══ Data shown ══

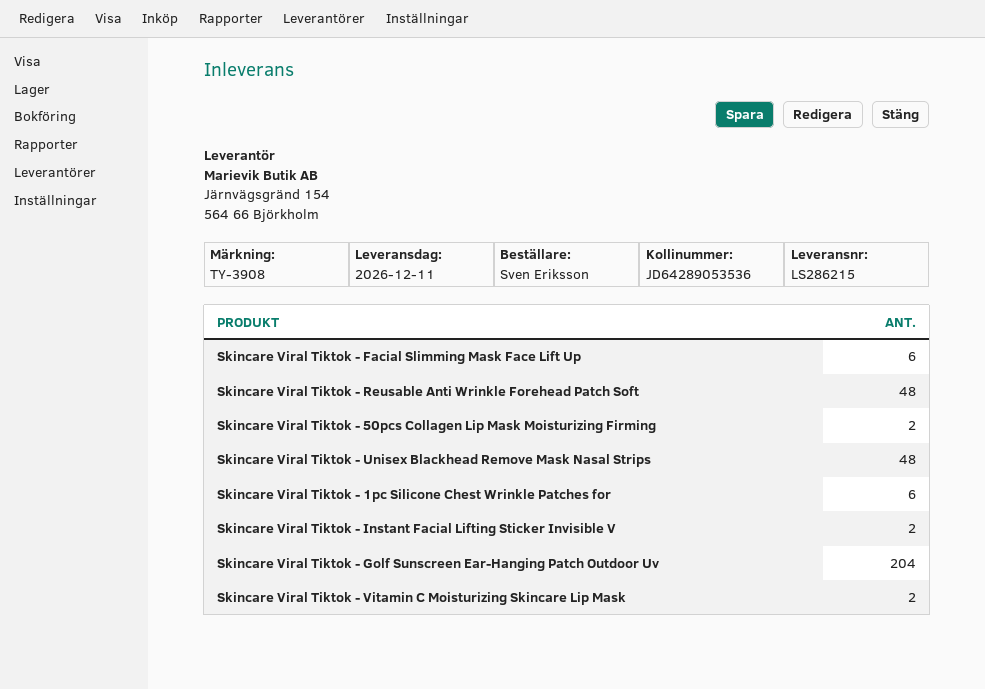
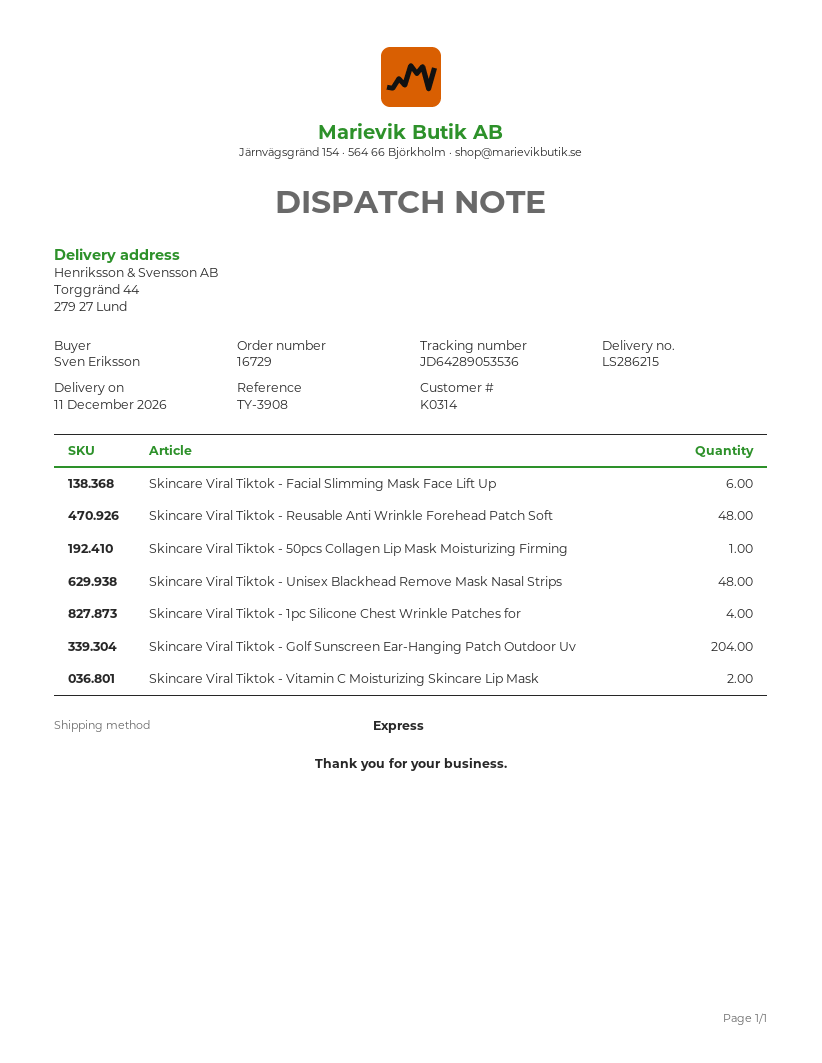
Skincare Viral Tiktok - 50pcs Collagen Lip Mask Moisturizing Firming: 2 -> 1
Skincare Viral Tiktok - 1pc Silicone Chest Wrinkle Patches for: 6 -> 4
Skincare Viral Tiktok - Instant Facial Lifting Sticker Invisible V: 2 -> none

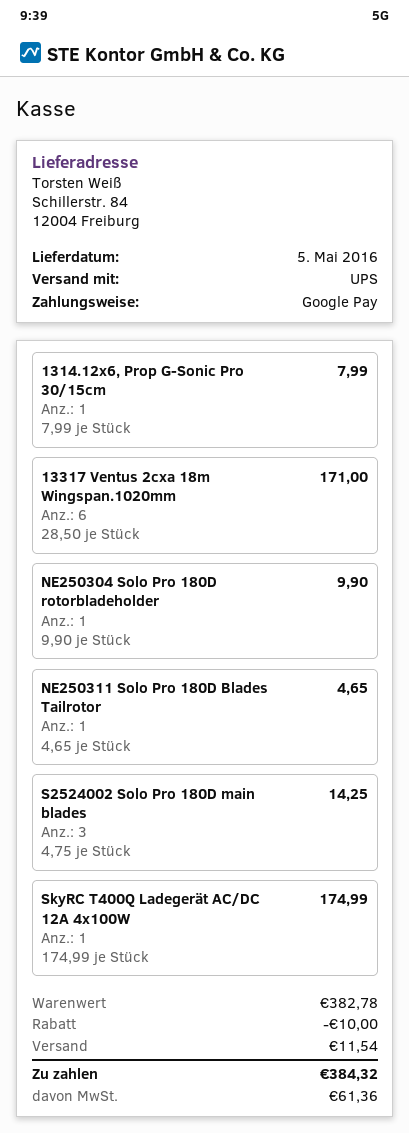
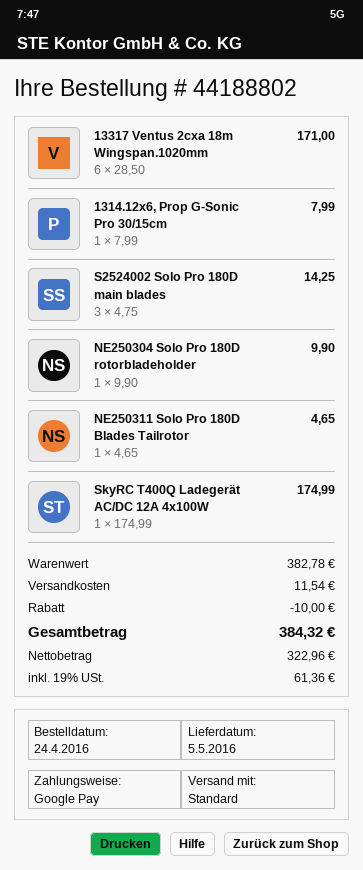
shipping method: UPS -> standard

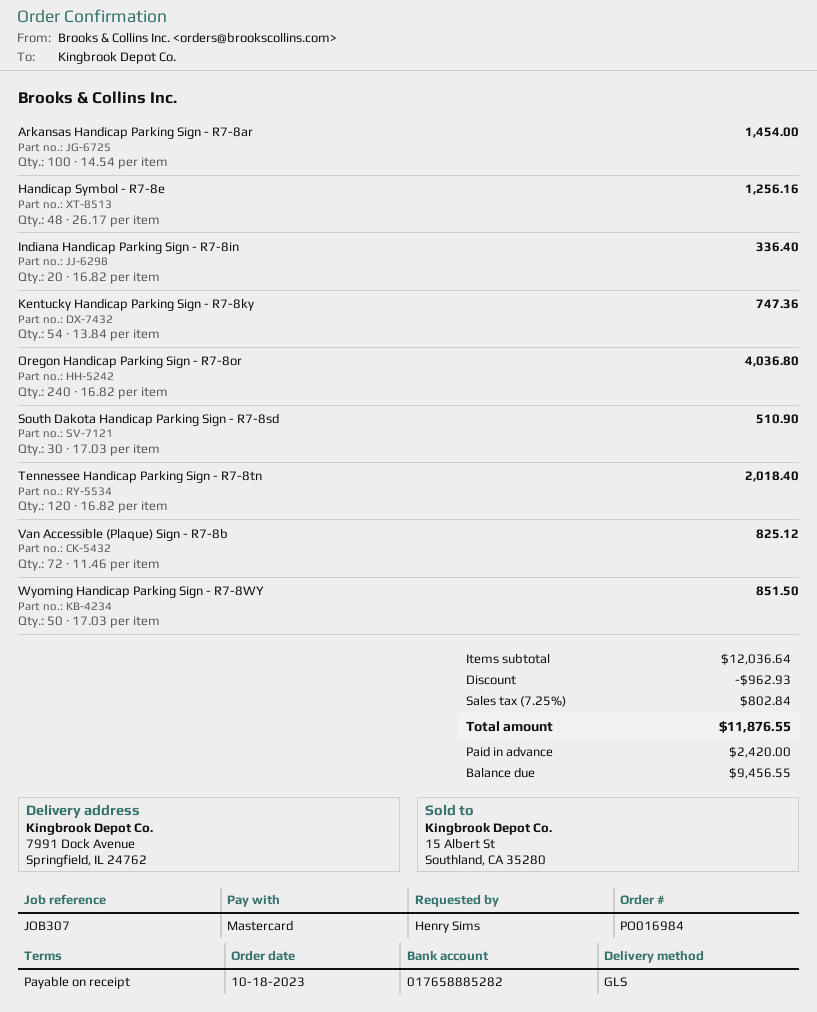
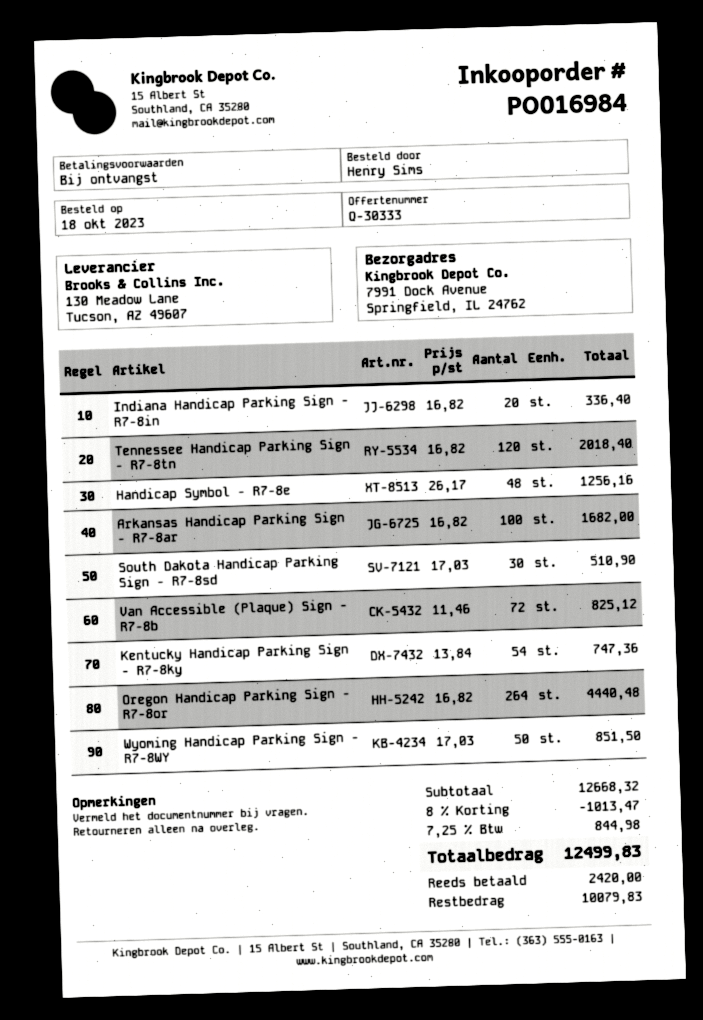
Arkansas Handicap Parking Sign - R7-8ar: 100 x 14.54 = 1454.00 -> 100 x 16.82 = 1682.00
Oregon Handicap Parking Sign - R7-8or: 240 x 16.82 = 4036.80 -> 264 x 16.82 = 4440.48
subtotal: 12036.64 -> 12668.32
discount: 962.93 -> 1013.47
tax: 7.25% = 802.84 -> 7.25% = 844.98
total: 11876.55 -> 12499.83
balance: 9456.55 -> 10079.83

═══

Problem statement: Every line above should be duplicated exactly; the pictures are to be left out.

Answer space:
Skincare Viral Tiktok - 50pcs Collagen Lip Mask Moisturizing Firming: 2 -> 1
Skincare Viral Tiktok - 1pc Silicone Chest Wrinkle Patches for: 6 -> 4
Skincare Viral Tiktok - Instant Facial Lifting Sticker Invisible V: 2 -> none

shipping method: UPS -> standard

Arkansas Handicap Parking Sign - R7-8ar: 100 x 14.54 = 1454.00 -> 100 x 16.82 = 1682.00
Oregon Handicap Parking Sign - R7-8or: 240 x 16.82 = 4036.80 -> 264 x 16.82 = 4440.48
subtotal: 12036.64 -> 12668.32
discount: 962.93 -> 1013.47
tax: 7.25% = 802.84 -> 7.25% = 844.98
total: 11876.55 -> 12499.83
balance: 9456.55 -> 10079.83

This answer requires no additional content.